4-9-06: Gunner Palace. *6* (2005, dvd, n.) Not as coherent as Occupation: Dreamland, but nearly as essential in coming to terms with just what American troops are being asked to do in Iraq. This film follows an artillery unit bivouacked in the half-wrecked palace of one of Saddam’s sons and going out on raids and patrol in Baghdad; it’s more exclusively from the perspective of the Americans than the other doc, but still it puts you there, where we so clearly should not be. (MC-70.)

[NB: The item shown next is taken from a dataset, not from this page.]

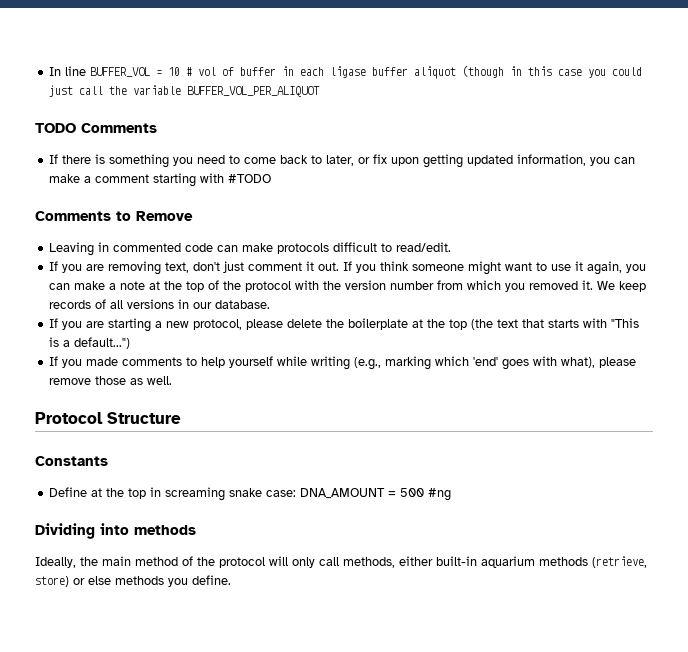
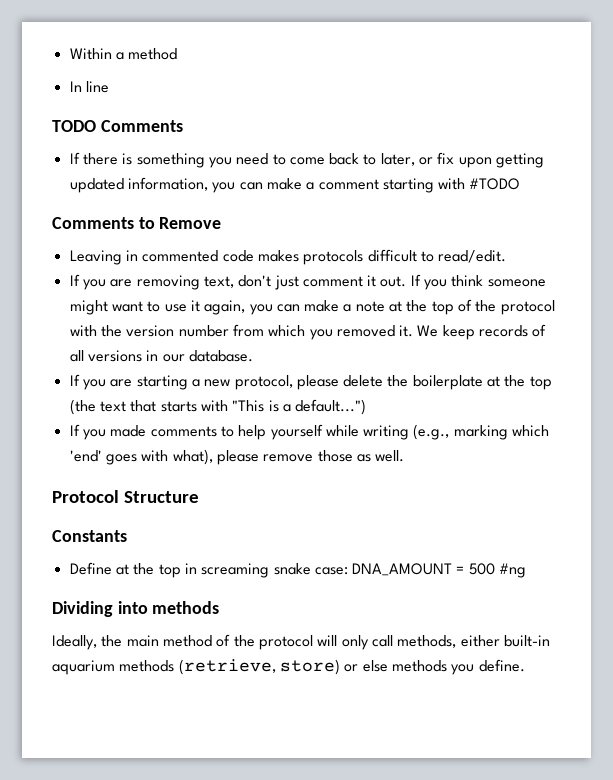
(49, 71) none -> [69,48,178,60] Within a method //
[90,65,643,79] [49,85,321,97] BUFFER_VOL = 10 # vol of buffer in each ligase buffer aliquot (though in this case you could just call the variable BUFFER_VOL_PER_ALIQUOT -> (109, 87) none
[217,243,274,252] can make -> [257,250,299,262] makes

4-10-06: Head-On (Gegen die Wand.) *7* (2004, Sund/T, n.) L’amour fou among Turkish emigres in Hamburg, Germany. Just like the lead actress, Sibell Kekilli, this film from young director Fatih Akin makes you ponder whether it is just interesting-looking or profoundly beautiful. Adrift between worlds, two attempted suicides meet cute in a mental institution. She latches onto him (Birol Unel) as the Turkish husband who will placate her traditional Islamic family, and in a platonic marriage of convenience allow her to continue her pursuit of sex, drugs, and rock’n’roll. Of course they fall in love, but nothing else about this film is pat or predictable. Its a sympathetic glimpse into strange but familiar lives, recommended if you’re willing to take the journey. (MC-78.)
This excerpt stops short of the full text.